What it’s like to drive a BMW M240i for max efficiencyMay 6, 2017
Typically, you wouldn’t buy a BMW M240i, or any BMW M Performance model, for its efficiency. In fact, doing so is counterproductive, as the M240i isn’t actually good on gas. However, that doesn’t mean BMW hasn’t added some go-green tech to the little 2er. BMW’s Eco Pro mode does an admirable job of eking out as many miles as it can on as little fuel as possible. While it doesn’t turn the M240i into a frugal hybrid, it certainly helps for when its owner isn’t trying to drive spiritedly.
In this recent review from Autoblog, we take a look at the M240i’s go-green attitude, which is something far different from any other review of the car. Most people want to just talk about its performance, its handling and its looks. To be fair, how can you not? Its brilliant B58 turbocharged 3.0 liter I6 engine makes 335 hp and 369 lb-ft of torque. When paired with an eight-speed automatic, it can get from 0-60 mph in 4.3 seconds and on to a top speed of 155 mph (electronically-limited). But its speed and performance aren’t the only aspects of the M240i, as it’s a more well-rounded car than that.

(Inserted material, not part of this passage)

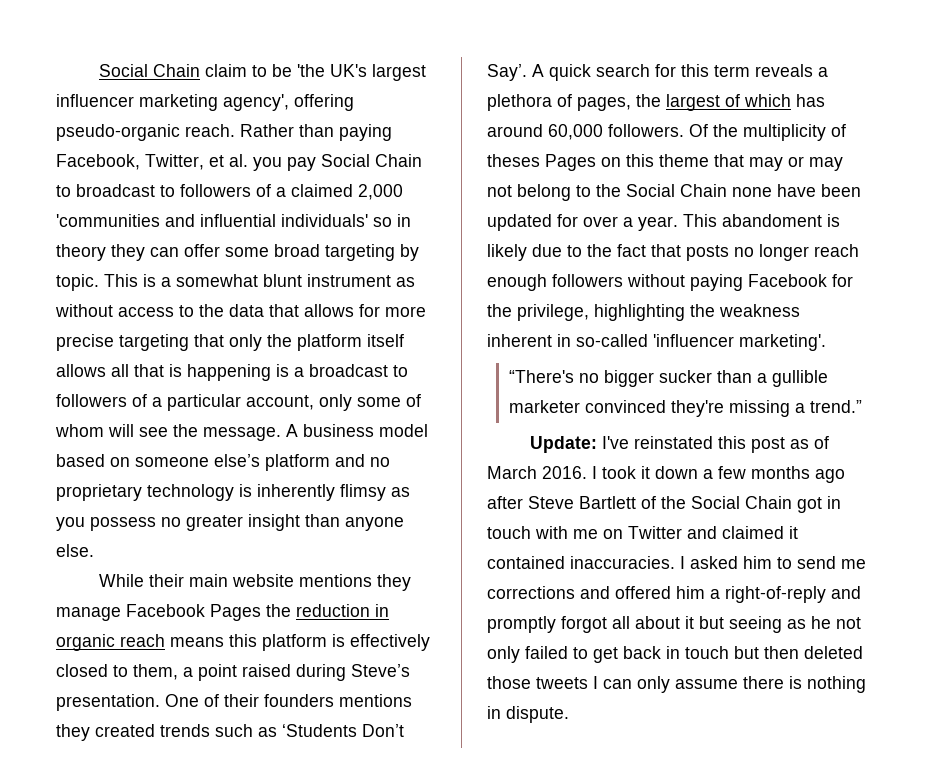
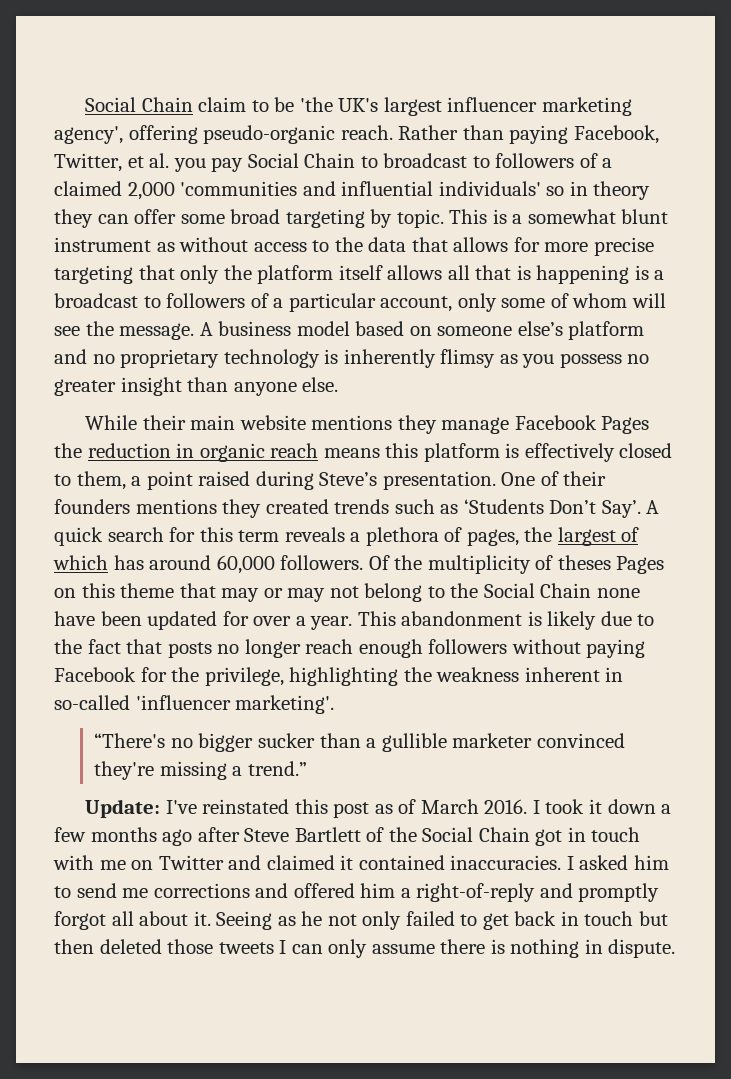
[722,214,822,227] abandoment -> [401,611,523,626] abandonment
[685,616,782,633] it but seeing -> [193,911,273,930] it. Seeing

When put into Eco Pro mode, it actually becomes a very good traffic and city car. Eco Pro dulls the throttle response, allowing the throttle to be more easily applied without using a ton of fuel. It also re-calibrates the gearbox’s shift patter, allowing it to shift up to the highest gear possible, giving it the best economy. It will also uses its Auto Stop/Start function at red lights and in traffic, shutting the engine down while stopped and automatically starting it back up again once you lift off the brake. Now, none of this stuff is new, as BMW and several other automakers have been using these techniques for a long time. However, it’s BMW’s software that makes the M240i’s Eco Pro mode special.
If Eco Pro is selected, the digital gauge that sits underneath the tachometer becomes a “Power/Charge” meter that tells the driver just how much the engine power and how much regenerative charging they’re using. It’s quite helpful in helping the driver understand how to drive more efficiently and gauge their driving in real-time. If you’re using this and driving inefficiently, the slider turns grey, but if you start driving with better efficiency, it will turn blue. There’s also the “Coasting” feature, which will decouple the engine and transmission during coasting, so as to reduce the amount of powertrain loss on the engine and help sip fuel. While in Eco Pro mode, the M240i will also manage its air-con and heat so as to keep the cabin comfortable while using as little energy as possible. Apparently, the car is very good at managing this without disturbing interior comfort.
The BMW M240i is not an economy car. It’s a sports car with a turbocharged I6 engine, rear-wheel drive and great performance. It’s also not cheap, so fuel economy really isn’t its main priority. But it’s nice to know that BMW gives it these features for people who also enjoy frugality when warranted. For instance, let’s say you’re bombing down a twisty back road and having some great fun, keep it in Sport mode and drive it as hard as possible. But what happens when the back road ends and the traffic-packed highway starts, you can put the M240i in Eco Pro mode and sip fuel while you’re not moving much. BMW could have easily just made the Eco Pro mode a half-assed mode that uses Auto Stop/Start but instead it made it a fully developed and very useful feature that makes the M240i a more well-rounded car.